Филимонов внимательно поглядывает на меня, а когда мы отходим с ним от бойцов, спрашивает:
— Ночью, значит, лежал еще фриц?
— Лежал.
— На рассвете, значит, его уволокли?
— Нет, ночью, — неожиданно для себя говорю я и вдруг решаю рассказать обо всем Филимонову.
Он удивленно вскидывает голову.
— Вы видали?
— Видал.
— И много их пришло, немцев-то?
— Один. Брат убитого.
— Вот оно что! За родным, значит, приполз… за брательником… Эх, война, война… — Филимонов замолк.
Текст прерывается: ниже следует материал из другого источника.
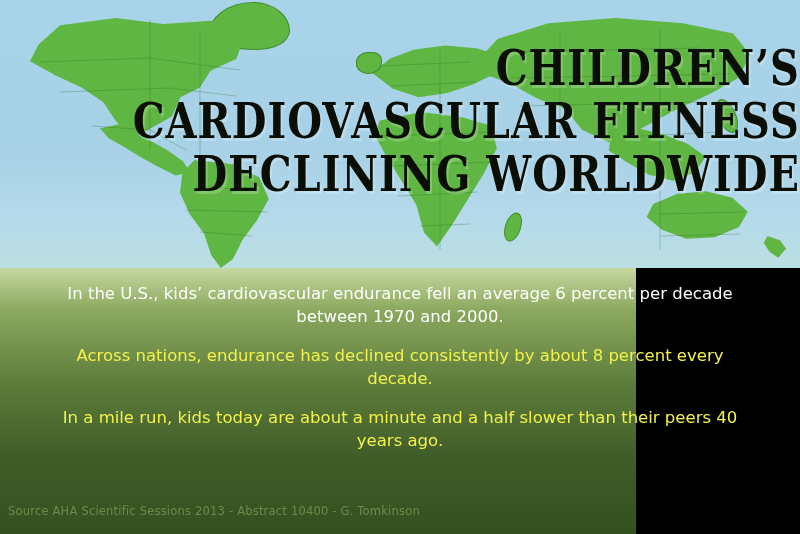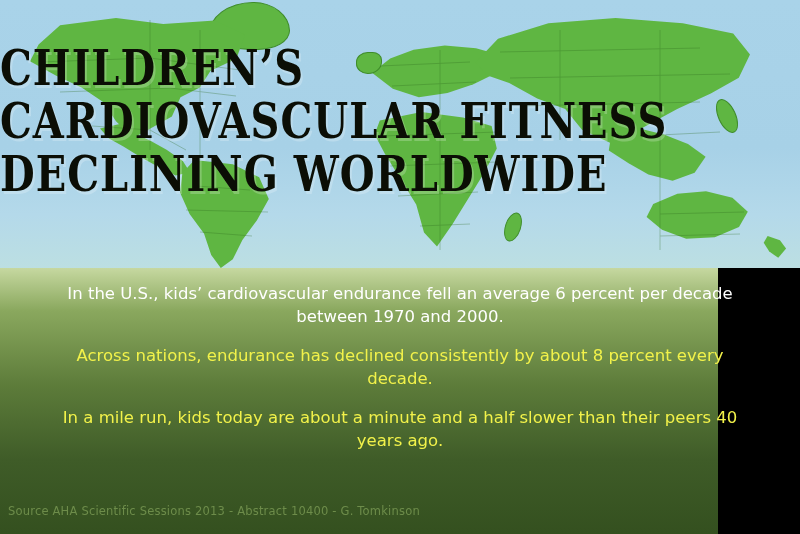--- a/index.html
+++ b/index.html
@@ -119,7 +119,7 @@
     left: 0;
     top: 44px;
     width: 800px;
-    text-align: left;
+    text-align: right;
     z-index: 8;
   }
   .title-line {

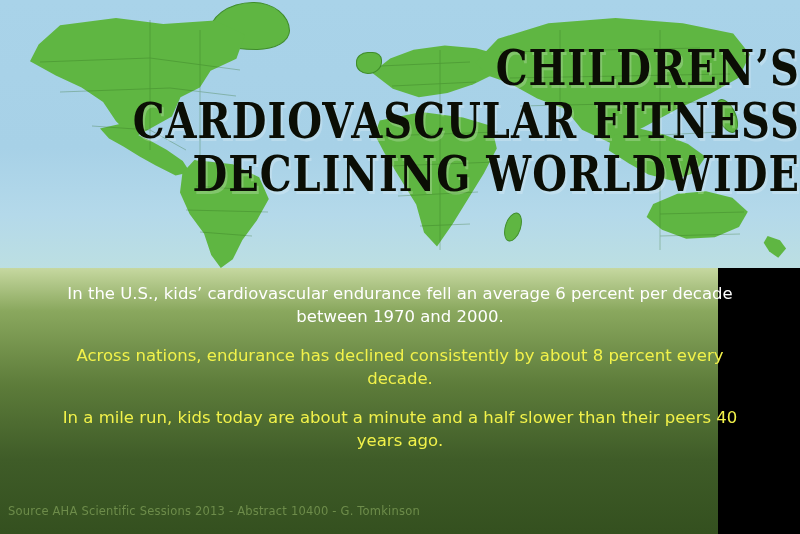--- a/index.html
+++ b/index.html
@@ -142,7 +142,7 @@
     position: absolute;
     left: 0;
     top: 268px;
-    width: 718px;
+    width: 636px;
     height: 266px;
     background: linear-gradient(180deg, #c6d8a0 0%, #8aa85e 16%, #5d7c3a 44%, #3f5c28 72%, #34501f 100%);
   }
— Что же не спрашиваете меня дальше?
— А чего спрашивать? Отпустили вы его. Понял я это еще у оврага. Лицом-то своим владеть не умеете. Эх, молоды вы, командир… очень молоды! Зачем мне-то рассказали?
— Не знаю.
— Трудно в себе держать?
— Наверное.
— Говорил вам, хватит стрелять. Пусть бы тогда утром и утащил бы… Не послушали. А теперь вот какое дело получилось.
— Какое дело? Не в бою же с немцем встретились.
— Это оно так, конечно. Но вы, командир, больше никому об этом не говорите.
— Почему?
— Не говорите. И мне-то зря сказали.
Перед обедом приходят два связиста. Принесли новый телефон (мой-то в первых боях разбит был), протянули связь с помкомбата. Давно просил — не давали. А теперь, после немецкой разведки, раздобыли.
Говорю с помкомбата. Он приказывает, чтоб рыл я себе блиндаж, хватит в шалашике обретаться. Отвечаю, что сил у людей нет, что пока себе окопы не выроют, не имею права заставлять их рыть для себя лично, да и вода еще из земли выжимается.